§ **Your assignment**
Beginning at the line containing "row BIANKA SANTOS", repeat each line below exactly up to and including the line containing "CARMEM LUCIA FELIX DA SILVA |". Do not repeat the pictures.
Source data section start
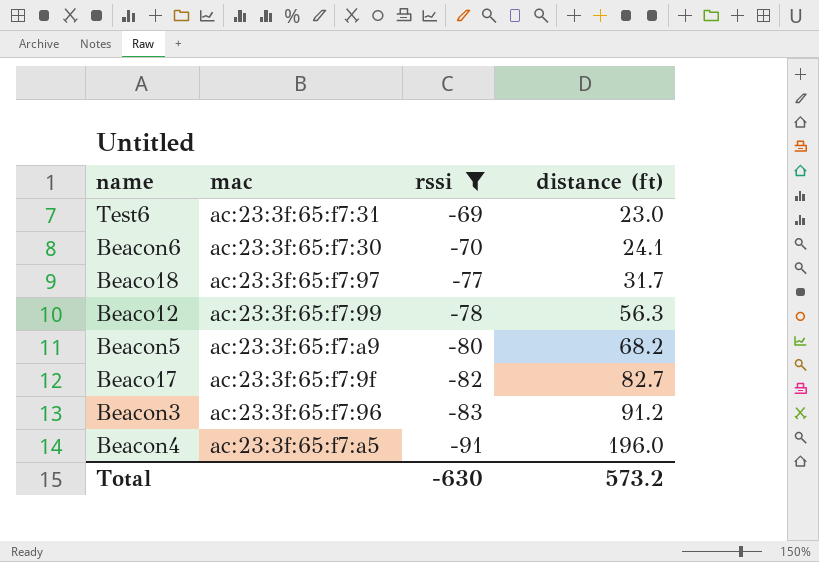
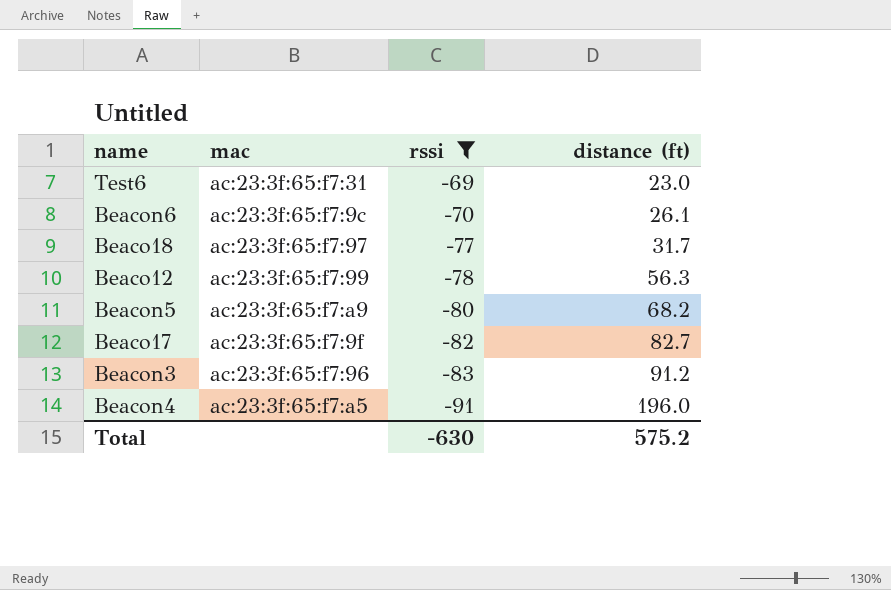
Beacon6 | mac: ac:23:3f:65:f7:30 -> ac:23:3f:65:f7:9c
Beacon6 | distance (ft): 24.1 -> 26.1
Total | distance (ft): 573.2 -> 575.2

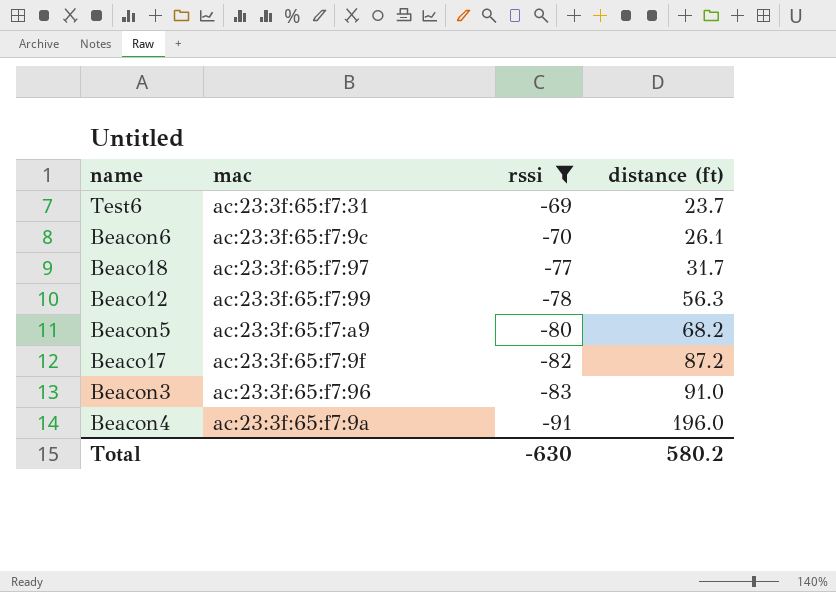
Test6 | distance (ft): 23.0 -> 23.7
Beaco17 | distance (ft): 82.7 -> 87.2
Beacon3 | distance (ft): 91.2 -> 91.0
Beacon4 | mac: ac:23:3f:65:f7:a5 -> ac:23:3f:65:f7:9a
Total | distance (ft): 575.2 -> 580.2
Source data section end
Source data section start
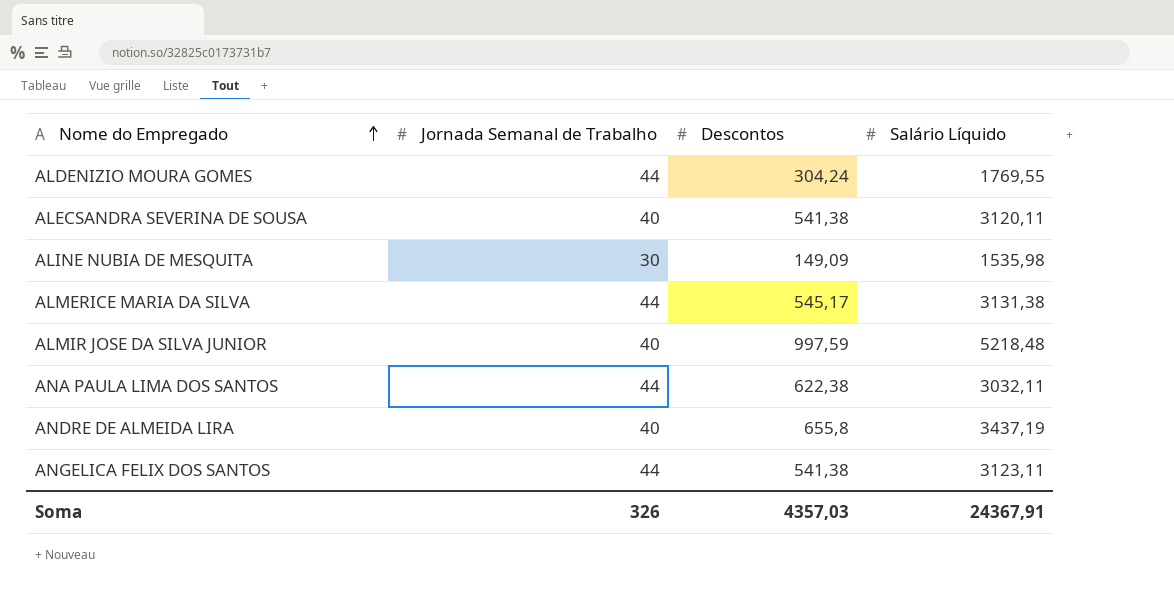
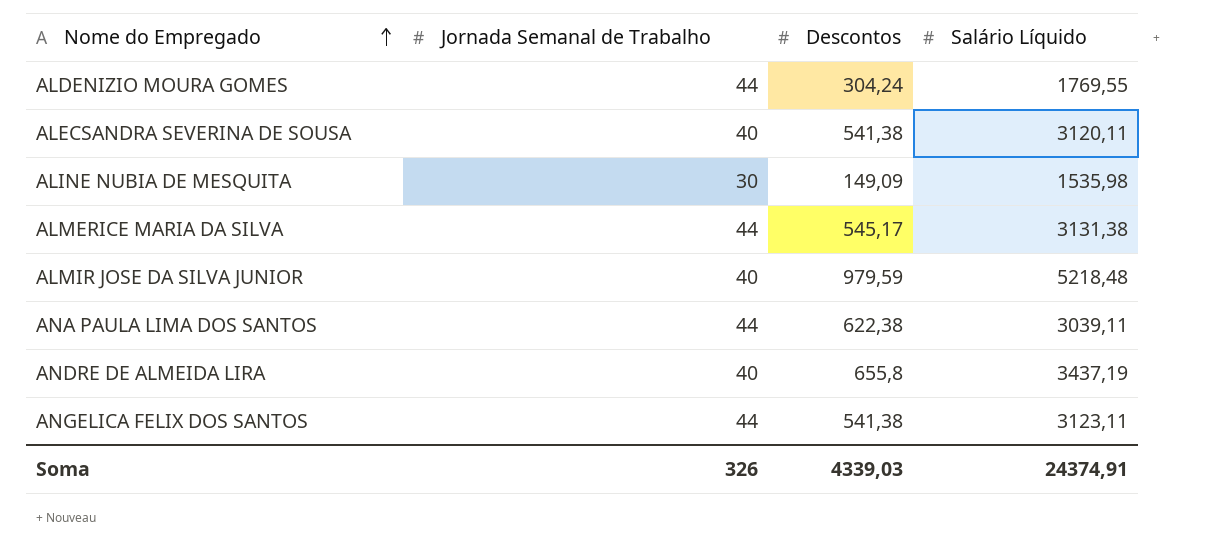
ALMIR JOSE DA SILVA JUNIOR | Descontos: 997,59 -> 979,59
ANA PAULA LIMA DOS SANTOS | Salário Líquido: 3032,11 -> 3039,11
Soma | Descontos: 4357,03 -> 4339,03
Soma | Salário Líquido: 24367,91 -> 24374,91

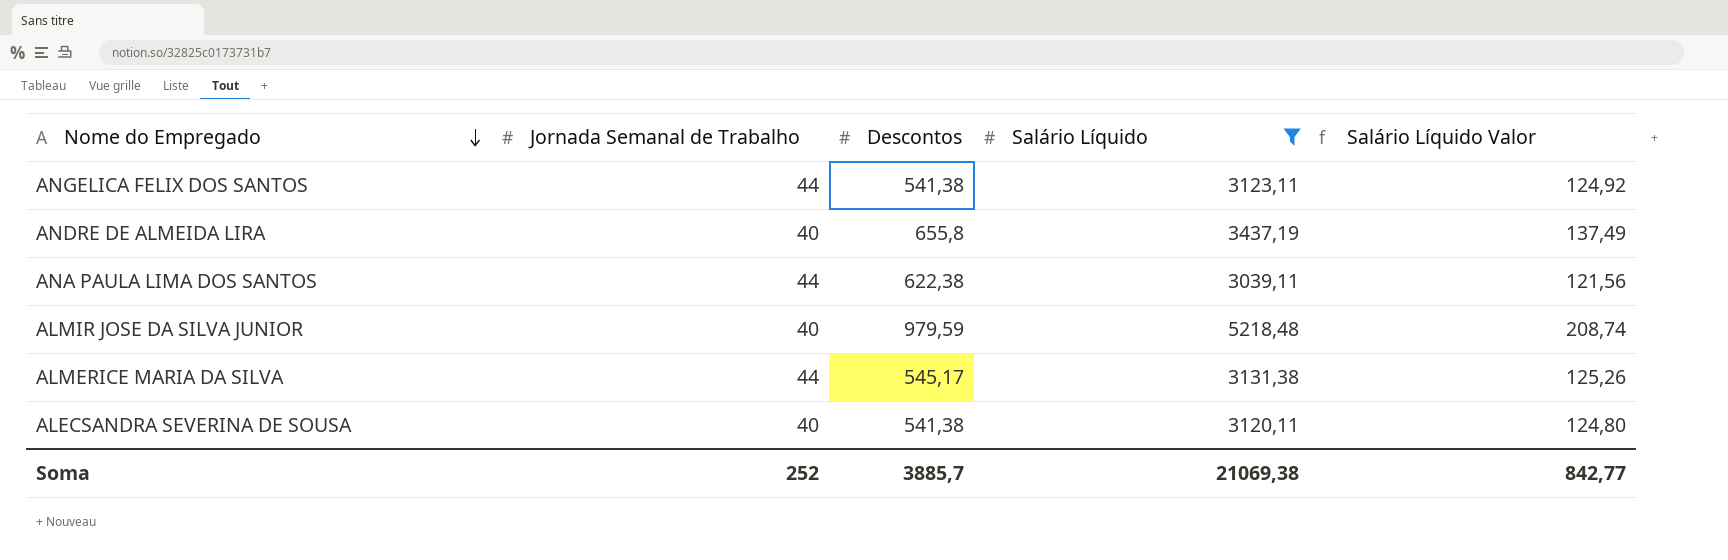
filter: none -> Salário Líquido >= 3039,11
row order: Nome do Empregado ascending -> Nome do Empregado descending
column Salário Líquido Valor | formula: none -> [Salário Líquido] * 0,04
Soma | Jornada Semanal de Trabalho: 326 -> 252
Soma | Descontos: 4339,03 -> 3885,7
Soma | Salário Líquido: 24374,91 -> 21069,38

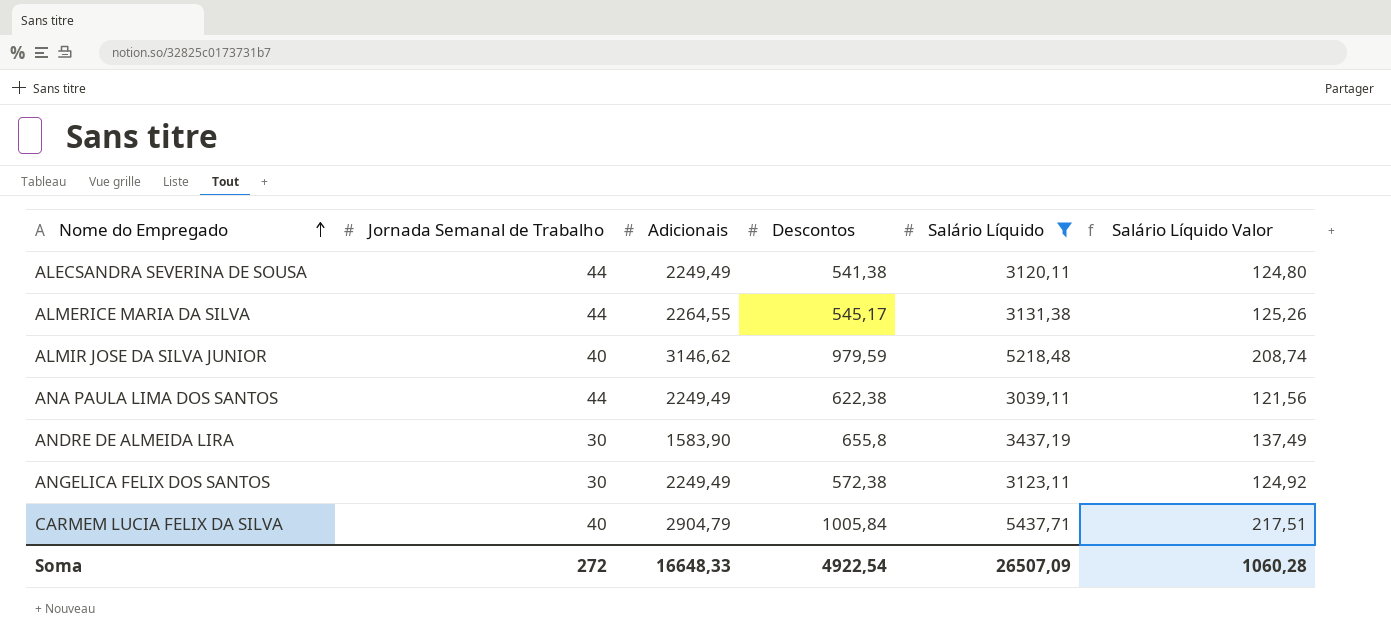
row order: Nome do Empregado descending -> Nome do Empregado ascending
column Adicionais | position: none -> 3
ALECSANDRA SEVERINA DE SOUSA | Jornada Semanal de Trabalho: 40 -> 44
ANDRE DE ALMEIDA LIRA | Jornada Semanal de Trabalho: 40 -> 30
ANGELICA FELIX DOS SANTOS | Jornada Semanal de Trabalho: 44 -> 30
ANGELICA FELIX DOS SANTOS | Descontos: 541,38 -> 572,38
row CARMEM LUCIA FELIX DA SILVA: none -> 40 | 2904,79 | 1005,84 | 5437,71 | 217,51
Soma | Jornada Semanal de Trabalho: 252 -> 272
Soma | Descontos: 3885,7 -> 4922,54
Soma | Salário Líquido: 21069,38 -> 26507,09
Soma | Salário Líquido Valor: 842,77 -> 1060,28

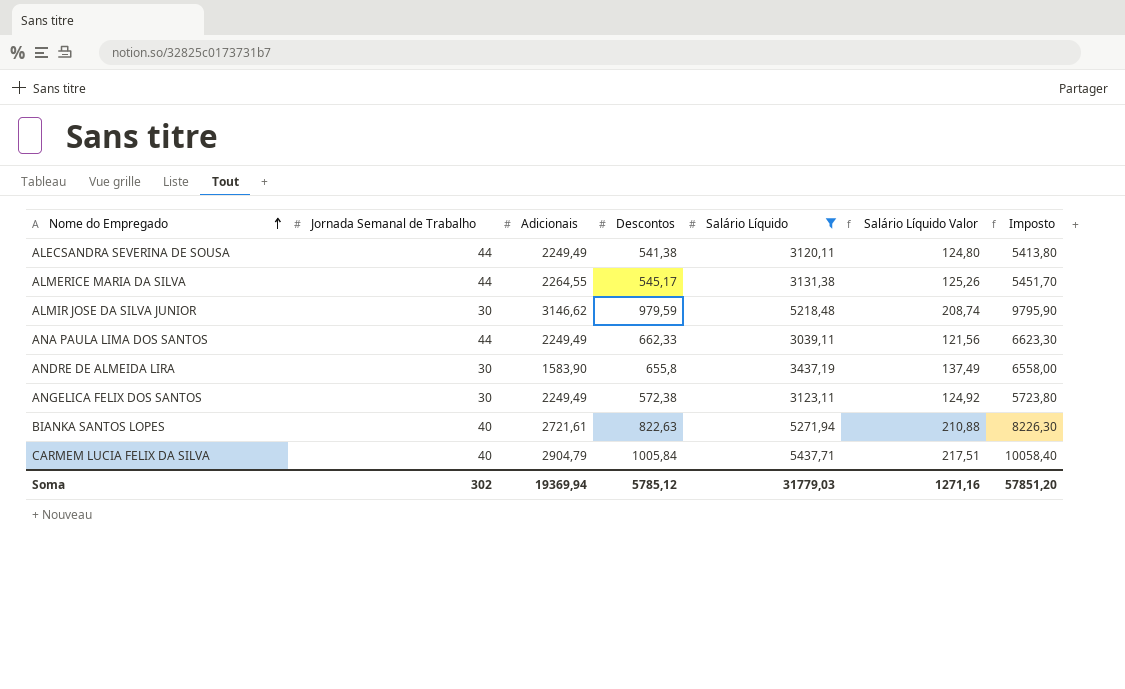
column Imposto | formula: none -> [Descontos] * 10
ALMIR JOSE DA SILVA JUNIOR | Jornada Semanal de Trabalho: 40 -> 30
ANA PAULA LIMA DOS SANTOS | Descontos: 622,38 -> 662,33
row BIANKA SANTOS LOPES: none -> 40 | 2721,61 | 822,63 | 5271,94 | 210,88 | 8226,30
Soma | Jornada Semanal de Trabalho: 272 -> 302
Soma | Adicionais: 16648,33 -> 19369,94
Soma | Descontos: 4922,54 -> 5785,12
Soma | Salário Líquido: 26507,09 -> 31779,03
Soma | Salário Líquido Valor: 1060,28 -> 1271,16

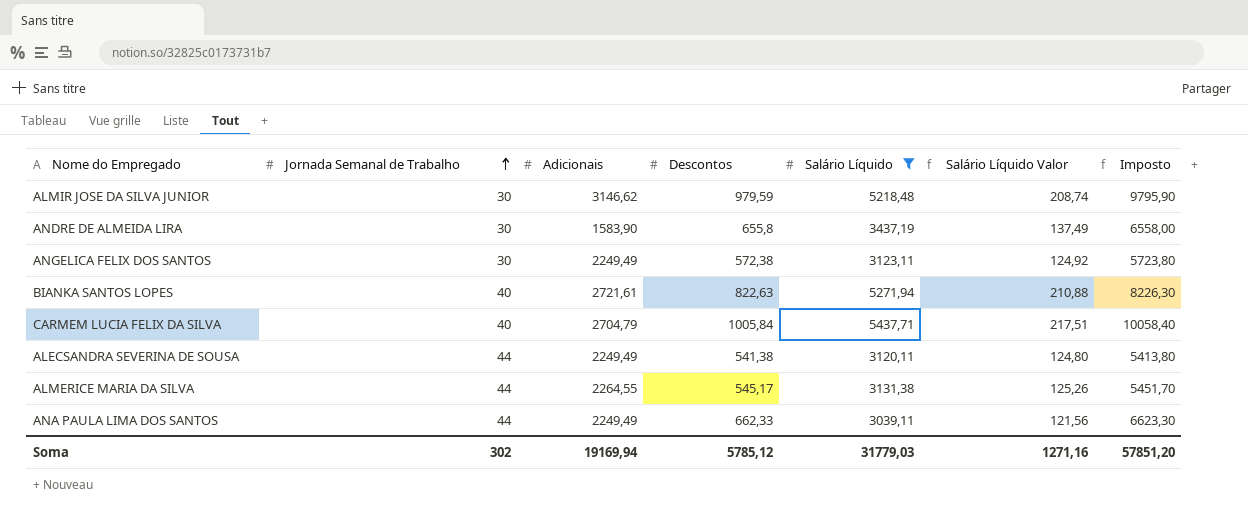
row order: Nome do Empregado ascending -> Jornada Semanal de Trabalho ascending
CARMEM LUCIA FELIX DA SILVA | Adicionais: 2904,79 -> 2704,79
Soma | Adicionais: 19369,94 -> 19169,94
Source data section end
§ **Answer**
row BIANKA SANTOS LOPES: none -> 40 | 2721,61 | 822,63 | 5271,94 | 210,88 | 8226,30
Soma | Jornada Semanal de Trabalho: 272 -> 302
Soma | Adicionais: 16648,33 -> 19369,94
Soma | Descontos: 4922,54 -> 5785,12
Soma | Salário Líquido: 26507,09 -> 31779,03
Soma | Salário Líquido Valor: 1060,28 -> 1271,16

row order: Nome do Empregado ascending -> Jornada Semanal de Trabalho ascending
CARMEM LUCIA FELIX DA SILVA | Adicionais: 2904,79 -> 2704,79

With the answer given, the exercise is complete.